Before I update our lab’s internal job submission interface to match these changes, I have a few suggestions regarding the naming conventions. Currently, there are some inconsistencies that make automated scripting difficult for users:

  • Vendor Prefix Consistency: Most GPUs start with nvidia_, but the P100s are still named tesla_p100-pcie-12gb. Standardizing all of them to start with the vendor name (e.g., nvidia_p100...) would make it easier to parse and select GPUs programmatically.

  • Naming Format: Most models follow the vendor_model_interface_vram pattern, but the A100s use a different order (nvidia_A100_vram_pcie). A unified string format across all models would be ideal.

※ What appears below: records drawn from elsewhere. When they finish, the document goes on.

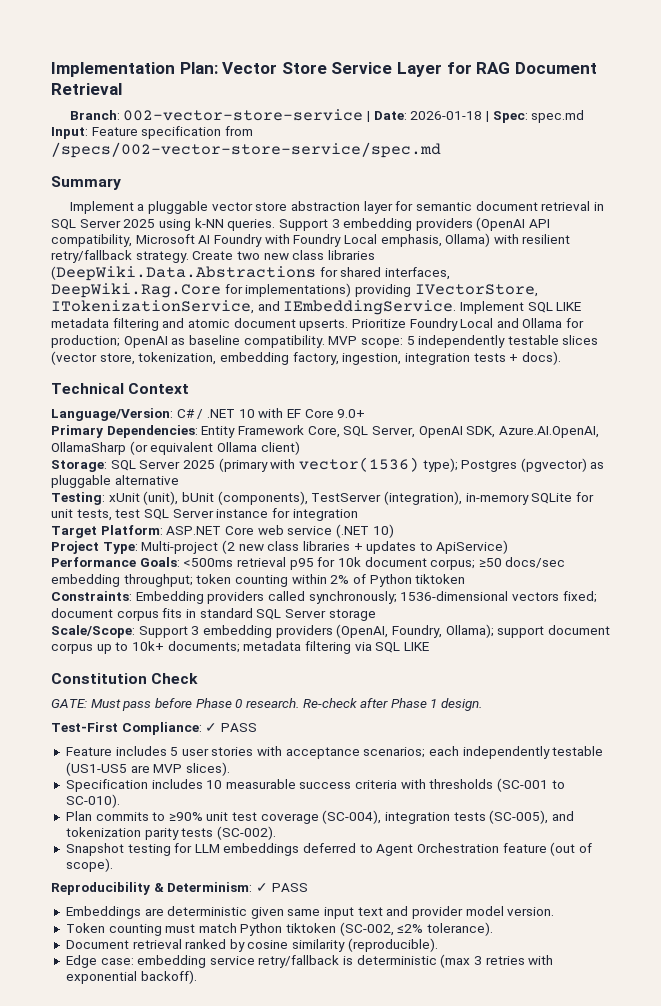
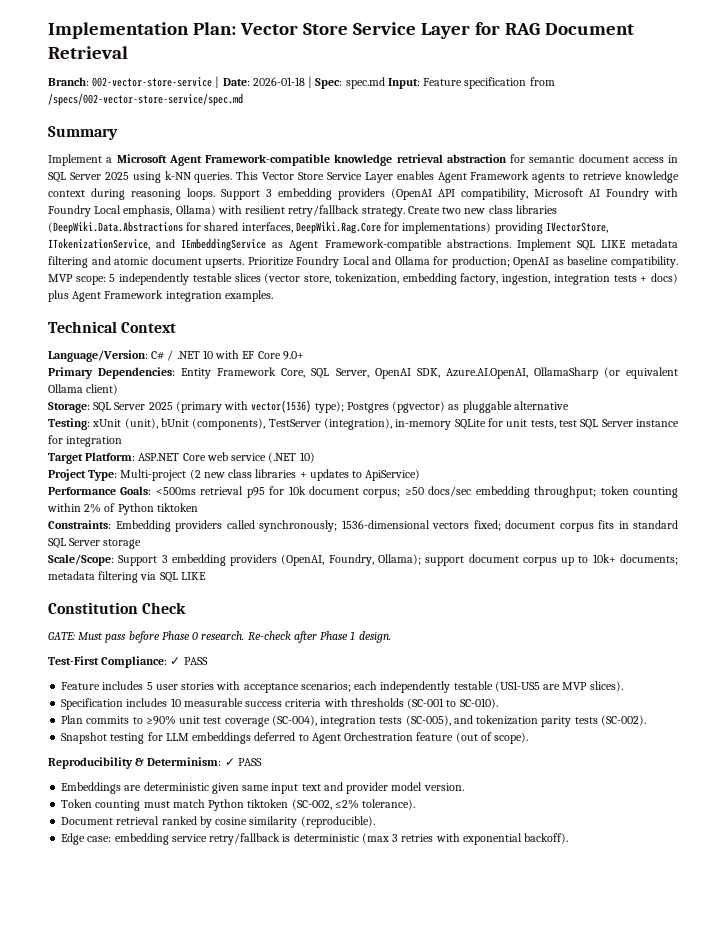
- Implement a pluggable vector store abstraction layer for semantic document retrieval in SQL Server 2025 using k-NN queries.
+ Implement a Microsoft Agent Framework-compatible knowledge retrieval abstraction for semantic document access in SQL Server 2025 using k-NN queries.
+ This Vector Store Service Layer enables Agent Framework agents to retrieve knowledge context during reasoning loops.
- Create two new class libraries (DeepWiki.Data.Abstractions for shared interfaces, DeepWiki.Rag.Core for implementations) providing IVectorStore, ITokenizationService, and IEmbeddingService.
+ Create two new class libraries (DeepWiki.Data.Abstractions for shared interfaces, DeepWiki.Rag.Core for implementations) providing IVectorStore, ITokenizationService, and IEmbeddingService as Agent Framework-compatible abstractions.
- MVP scope: 5 independently testable slices (vector store, tokenization, embedding factory, ingestion, integration tests + docs).
+ MVP scope: 5 independently testable slices (vector store, tokenization, embedding factory, ingestion, integration tests + docs) plus Agent Framework integration examples.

  • Relevance of Interface (PCIe/NVL) vs. P2P: Since there isn’t currently a choice between PCIe and NVL for the same model, including these tags might be redundant. However, knowing if Peer-to-Peer (P2P) communication is supported is crucial. For example, node gpu[006] on Bamboo supports P2P, while pu[004-005]do not, despite similar names. Perhaps a _p2p suffix would be more informative than the bus type?

For our lab’s workflow, we typically filter GPUs based on:

  1. Vendor: (NVIDIA/AMD/Intel) depending on the framework (CUDA, ROCm, OneAPI).

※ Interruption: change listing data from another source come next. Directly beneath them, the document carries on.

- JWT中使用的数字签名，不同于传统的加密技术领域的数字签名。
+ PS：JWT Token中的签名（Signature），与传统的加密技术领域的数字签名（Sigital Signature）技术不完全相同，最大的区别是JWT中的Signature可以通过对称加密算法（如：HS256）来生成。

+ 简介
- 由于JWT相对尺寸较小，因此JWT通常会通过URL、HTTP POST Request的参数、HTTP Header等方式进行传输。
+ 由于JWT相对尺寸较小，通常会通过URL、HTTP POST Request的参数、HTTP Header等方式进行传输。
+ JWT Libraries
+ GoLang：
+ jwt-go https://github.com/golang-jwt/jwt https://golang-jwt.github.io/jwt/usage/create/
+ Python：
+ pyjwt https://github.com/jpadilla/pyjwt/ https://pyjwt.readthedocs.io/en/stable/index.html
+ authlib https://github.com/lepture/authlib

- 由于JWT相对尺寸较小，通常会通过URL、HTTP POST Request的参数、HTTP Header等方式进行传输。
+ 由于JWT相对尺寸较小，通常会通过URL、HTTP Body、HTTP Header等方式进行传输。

  2. Model/Compute Capability: (e.g., CC 8.0 for double-precision FMA using Tensor Cores).

  3. VRAM: Based on the system size.

  4. P2P Support: Essential for multi-GPU simulations.

I have already submitted the survey, but I wanted to share these specific thoughts on naming schemes. While these reflect our lab’s needs, I believe a more coherent naming convention would benefit the entire user base.

Thanks

As I said, we rely on autodetect naming from nvml/slurm Slurm Workload Manager - Generic Resource (GRES) Scheduling and thus have no control over the naming scheme. But yes I fully agree that is is incoherent! There is already a case opened at schedmd. But if they do something, you’ll have to update your configuration again:). I’ll post in this issue.

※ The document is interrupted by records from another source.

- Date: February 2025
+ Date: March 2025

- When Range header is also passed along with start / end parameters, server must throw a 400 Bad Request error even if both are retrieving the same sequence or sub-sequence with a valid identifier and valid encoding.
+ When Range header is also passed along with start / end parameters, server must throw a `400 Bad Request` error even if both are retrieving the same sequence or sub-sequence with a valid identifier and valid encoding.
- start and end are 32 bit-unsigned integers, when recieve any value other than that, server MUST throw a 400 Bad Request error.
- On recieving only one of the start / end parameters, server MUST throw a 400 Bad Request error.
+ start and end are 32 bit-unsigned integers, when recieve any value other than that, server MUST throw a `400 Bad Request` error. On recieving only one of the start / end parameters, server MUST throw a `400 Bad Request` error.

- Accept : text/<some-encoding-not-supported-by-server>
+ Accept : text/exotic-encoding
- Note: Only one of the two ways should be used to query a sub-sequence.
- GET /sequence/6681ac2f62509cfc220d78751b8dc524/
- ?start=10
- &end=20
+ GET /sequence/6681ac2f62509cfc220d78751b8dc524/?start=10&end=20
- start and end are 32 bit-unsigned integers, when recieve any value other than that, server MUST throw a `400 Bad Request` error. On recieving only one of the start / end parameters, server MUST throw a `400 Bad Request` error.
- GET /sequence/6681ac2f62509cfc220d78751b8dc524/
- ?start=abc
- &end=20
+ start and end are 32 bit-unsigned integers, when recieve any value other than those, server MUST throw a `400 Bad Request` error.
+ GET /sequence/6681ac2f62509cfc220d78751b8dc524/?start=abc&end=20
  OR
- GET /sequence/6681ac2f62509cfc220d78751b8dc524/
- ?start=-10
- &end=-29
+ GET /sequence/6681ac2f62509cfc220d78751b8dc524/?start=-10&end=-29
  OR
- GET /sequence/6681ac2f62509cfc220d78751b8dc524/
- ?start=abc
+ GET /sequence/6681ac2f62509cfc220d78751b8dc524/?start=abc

As the word ‘crucial’ is present in the text, it is clear that it was generated by ChatGPT. :smile: no offense.

One option would be to add a flag, such as “NVLINK”. However, the issue then arises that there are no guarantees that, if you request two GPUs on the compute node, they will be connected together. Why is that? If the GPUs are connected in pairs, perhaps the other GPUs are already in use and there are no free pairs. I have no idea how to ensure that two GPUs are linked together, and as far as I know, SLURM doesn’t have a specific flag to enforce this request.

edit: I confirm slurm hasn’t yet a way to force to have a link between gpus. 15995 – Allocate pairs of GPUs with NVLINK

Oh okay, I didn’t quite understand. I thought you were relying on the default Slurm naming for now, but that you might update the names later on.

Thank you. Then, I will probably go with parsing**sinfo** to directly select the desired nodes each time a job is submitted via our interface.

Yes almost all my messages are rewritten by Gemini/ChatGPT :slight_smile: . It helps turn my rough English into something much more readable and fluid.

Oh, I hope it will be updated !

Thank you for your reply. I have a better understanding of the constraints now.